Return the entries exactly. Images are not part of the copy.

• Data:
===

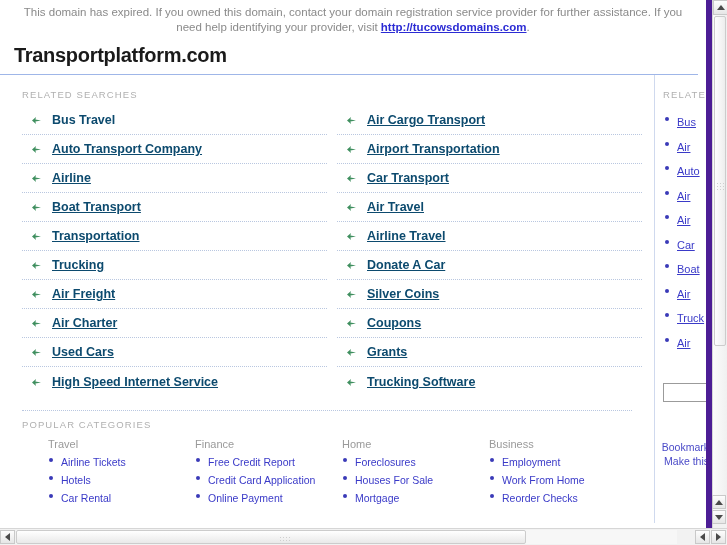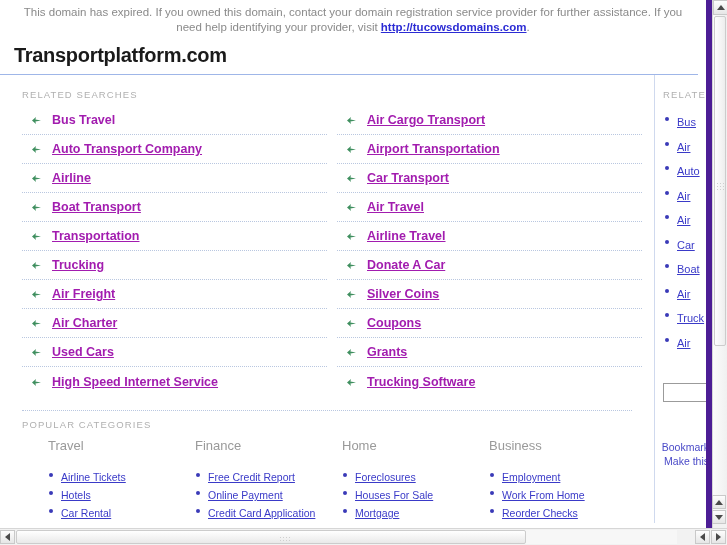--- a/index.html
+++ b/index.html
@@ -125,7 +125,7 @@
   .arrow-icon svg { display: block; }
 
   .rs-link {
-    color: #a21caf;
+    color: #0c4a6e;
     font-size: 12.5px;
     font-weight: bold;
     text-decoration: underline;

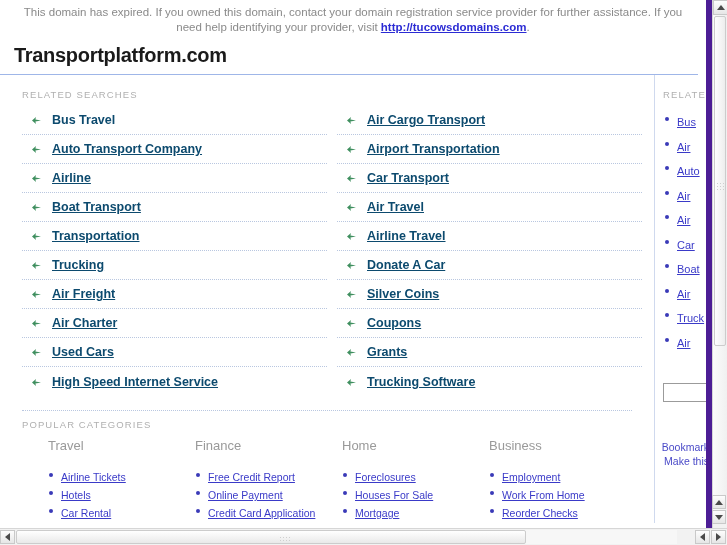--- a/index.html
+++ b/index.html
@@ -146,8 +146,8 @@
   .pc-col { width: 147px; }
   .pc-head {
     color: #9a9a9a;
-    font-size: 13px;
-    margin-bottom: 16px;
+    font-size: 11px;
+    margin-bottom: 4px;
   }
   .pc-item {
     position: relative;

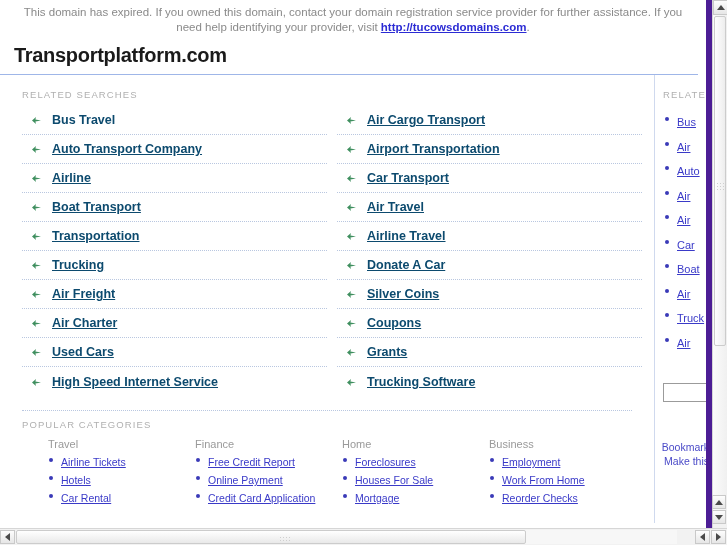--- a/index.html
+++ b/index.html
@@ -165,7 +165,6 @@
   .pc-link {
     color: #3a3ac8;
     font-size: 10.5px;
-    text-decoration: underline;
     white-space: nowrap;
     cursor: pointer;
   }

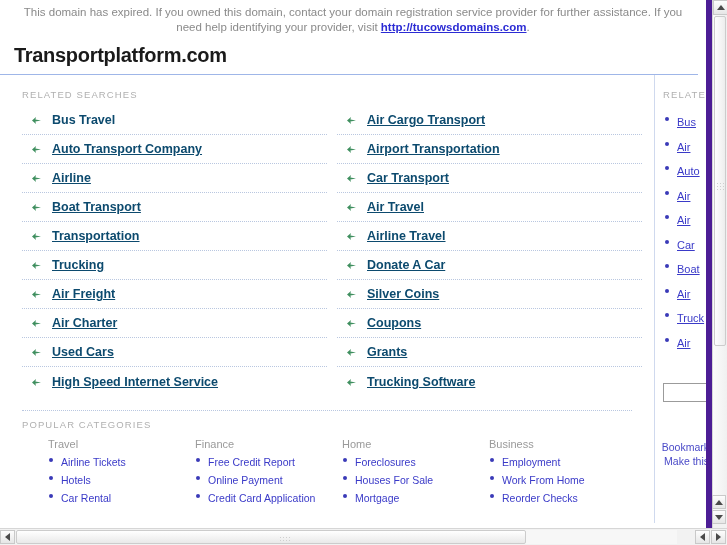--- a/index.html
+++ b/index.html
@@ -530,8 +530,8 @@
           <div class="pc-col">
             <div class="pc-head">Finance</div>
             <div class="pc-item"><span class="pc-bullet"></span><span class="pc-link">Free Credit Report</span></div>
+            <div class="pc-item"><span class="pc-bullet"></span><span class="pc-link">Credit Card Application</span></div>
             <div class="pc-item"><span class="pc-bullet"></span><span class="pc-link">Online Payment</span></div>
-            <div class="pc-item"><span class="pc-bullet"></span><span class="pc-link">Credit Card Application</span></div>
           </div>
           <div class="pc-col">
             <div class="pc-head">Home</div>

===

• The answer:
--- a/index.html
+++ b/index.html
@@ -125,7 +125,7 @@
   .arrow-icon svg { display: block; }
 
   .rs-link {
-    color: #a21caf;
+    color: #0c4a6e;
     font-size: 12.5px;
     font-weight: bold;
     text-decoration: underline;

--- a/index.html
+++ b/index.html
@@ -146,8 +146,8 @@
   .pc-col { width: 147px; }
   .pc-head {
     color: #9a9a9a;
-    font-size: 13px;
-    margin-bottom: 16px;
+    font-size: 11px;
+    margin-bottom: 4px;
   }
   .pc-item {
     position: relative;

--- a/index.html
+++ b/index.html
@@ -165,7 +165,6 @@
   .pc-link {
     color: #3a3ac8;
     font-size: 10.5px;
-    text-decoration: underline;
     white-space: nowrap;
     cursor: pointer;
   }

--- a/index.html
+++ b/index.html
@@ -530,8 +530,8 @@
           <div class="pc-col">
             <div class="pc-head">Finance</div>
             <div class="pc-item"><span class="pc-bullet"></span><span class="pc-link">Free Credit Report</span></div>
+            <div class="pc-item"><span class="pc-bullet"></span><span class="pc-link">Credit Card Application</span></div>
             <div class="pc-item"><span class="pc-bullet"></span><span class="pc-link">Online Payment</span></div>
-            <div class="pc-item"><span class="pc-bullet"></span><span class="pc-link">Credit Card Application</span></div>
           </div>
           <div class="pc-col">
             <div class="pc-head">Home</div>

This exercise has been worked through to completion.